[User interface change data]
------------------------------------------------------------------------

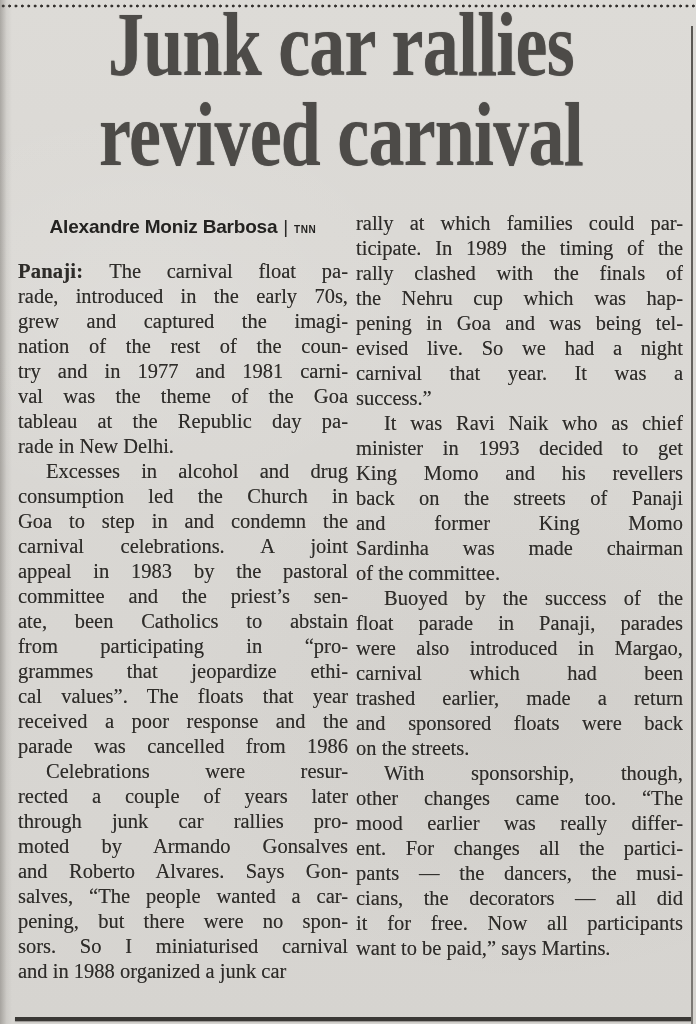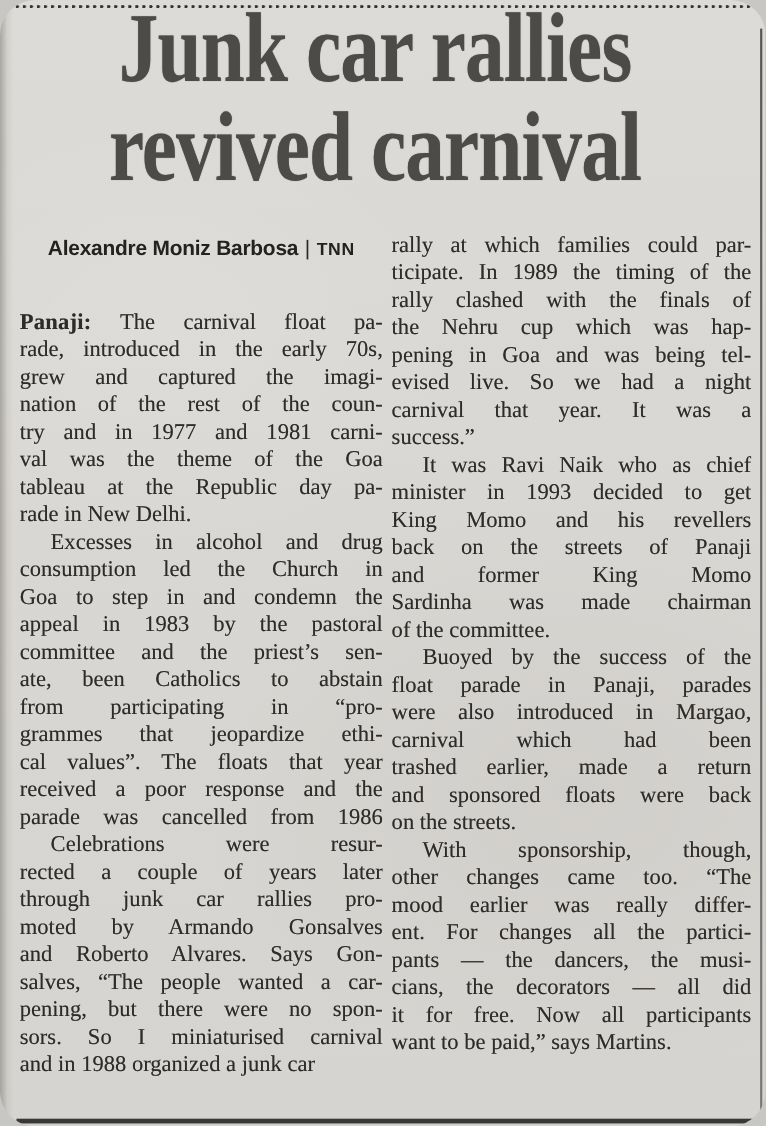--- a/index.html
+++ b/index.html
@@ -13,21 +13,20 @@
     position:relative;
     width:696px;height:1024px;
     margin:0;
     overflow:hidden;
     background:
       radial-gradient(420px 300px at 20% 30%, rgba(255,255,255,.10), rgba(255,255,255,0) 70%),
       radial-gradient(500px 380px at 75% 70%, rgba(120,115,108,.07), rgba(120,115,108,0) 70%),
       linear-gradient(180deg,#dddbd7 0%, var(--paper,#d9d7d3) 45%, #d6d4d0 100%);
     font-family:"Liberation Serif", serif;
     color:var(--ink,#2e2c29);
-    border-radius:32px;
   }
   .left-shade{
     position:absolute;left:0;top:0;bottom:0;width:12px;
     background:linear-gradient(90deg, rgba(88,84,78,.38), rgba(88,84,78,.08) 55%, rgba(88,84,78,0));
     pointer-events:none;
   }
   .dotted-top{
     position:absolute;top:3px;left:0;right:0;height:6px;
     background-image:radial-gradient(circle at 3px 3px, #34312e 1.3px, rgba(52,49,46,0) 1.7px);
     background-size:6.4px 6px;
@@ -47,23 +46,23 @@
   .byline{
     position:absolute;top:214px;left:18px;width:330px;
     text-align:center;
     font-family:"Liberation Sans", sans-serif;
     font-weight:bold;font-size:19px;line-height:26px;
     color:#232220;
     letter-spacing:-.2px;
     white-space:nowrap;
   }
   .byline .sep{padding:0 6px;font-weight:normal;color:#2a2927;}
-  .byline .agency{font-size:16px;letter-spacing:.6px;}
+  .byline .agency{font-size:10px;letter-spacing:.6px;}
   .col{position:absolute;}
-  .col-left{top:259px;left:18px;width:330px;margin-top:22px;}
+  .col-left{top:259px;left:18px;width:330px;}
   .col-right{top:211px;left:356px;width:327px;}
   .para{margin:0;}
   .line{
     font-size:20.5px;line-height:25px;height:25px;
     color:var(--ink,#2e2c29);
     text-align:justify;
     text-align-last:justify;
     overflow:hidden;
     text-shadow:0 0 .5px rgba(46,44,41,.5);
   }
@@ -104,20 +103,21 @@
         <div class="line">nation of the rest of the coun-</div>
         <div class="line">try and in 1977 and 1981 carni-</div>
         <div class="line">val was the theme of the Goa</div>
         <div class="line">tableau at the Republic day pa-</div>
         <div class="line para-last">rade in New Delhi.</div>
       </div>
       <div class="para">
         <div class="line indent">Excesses in alcohol and drug</div>
         <div class="line">consumption led the Church in</div>
         <div class="line">Goa to step in and condemn the</div>
+        <div class="line">carnival celebrations. A joint</div>
         <div class="line">appeal in 1983 by the pastoral</div>
         <div class="line">committee and the priest’s sen-</div>
         <div class="line">ate, been Catholics to abstain</div>
         <div class="line">from participating in “pro-</div>
         <div class="line">grammes that jeopardize ethi-</div>
         <div class="line">cal values”. The floats that year</div>
         <div class="line">received a poor response and the</div>
         <div class="line">parade was cancelled from 1986</div>
       </div>
       <div class="para">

------------------------------------------------------------------------

[Your objective]
Your answer must hold the line containing "color:#232220;" and all lines after it in the entries above, exactly, and nothing else.

[Solution for this problem]
     color:#232220;
     letter-spacing:-.2px;
     white-space:nowrap;
   }
   .byline .sep{padding:0 6px;font-weight:normal;color:#2a2927;}
-  .byline .agency{font-size:16px;letter-spacing:.6px;}
+  .byline .agency{font-size:10px;letter-spacing:.6px;}
   .col{position:absolute;}
-  .col-left{top:259px;left:18px;width:330px;margin-top:22px;}
+  .col-left{top:259px;left:18px;width:330px;}
   .col-right{top:211px;left:356px;width:327px;}
   .para{margin:0;}
   .line{
     font-size:20.5px;line-height:25px;height:25px;
     color:var(--ink,#2e2c29);
     text-align:justify;
     text-align-last:justify;
     overflow:hidden;
     text-shadow:0 0 .5px rgba(46,44,41,.5);
   }
@@ -104,20 +103,21 @@
         <div class="line">nation of the rest of the coun-</div>
         <div class="line">try and in 1977 and 1981 carni-</div>
         <div class="line">val was the theme of the Goa</div>
         <div class="line">tableau at the Republic day pa-</div>
         <div class="line para-last">rade in New Delhi.</div>
       </div>
       <div class="para">
         <div class="line indent">Excesses in alcohol and drug</div>
         <div class="line">consumption led the Church in</div>
         <div class="line">Goa to step in and condemn the</div>
+        <div class="line">carnival celebrations. A joint</div>
         <div class="line">appeal in 1983 by the pastoral</div>
         <div class="line">committee and the priest’s sen-</div>
         <div class="line">ate, been Catholics to abstain</div>
         <div class="line">from participating in “pro-</div>
         <div class="line">grammes that jeopardize ethi-</div>
         <div class="line">cal values”. The floats that year</div>
         <div class="line">received a poor response and the</div>
         <div class="line">parade was cancelled from 1986</div>
       </div>
       <div class="para">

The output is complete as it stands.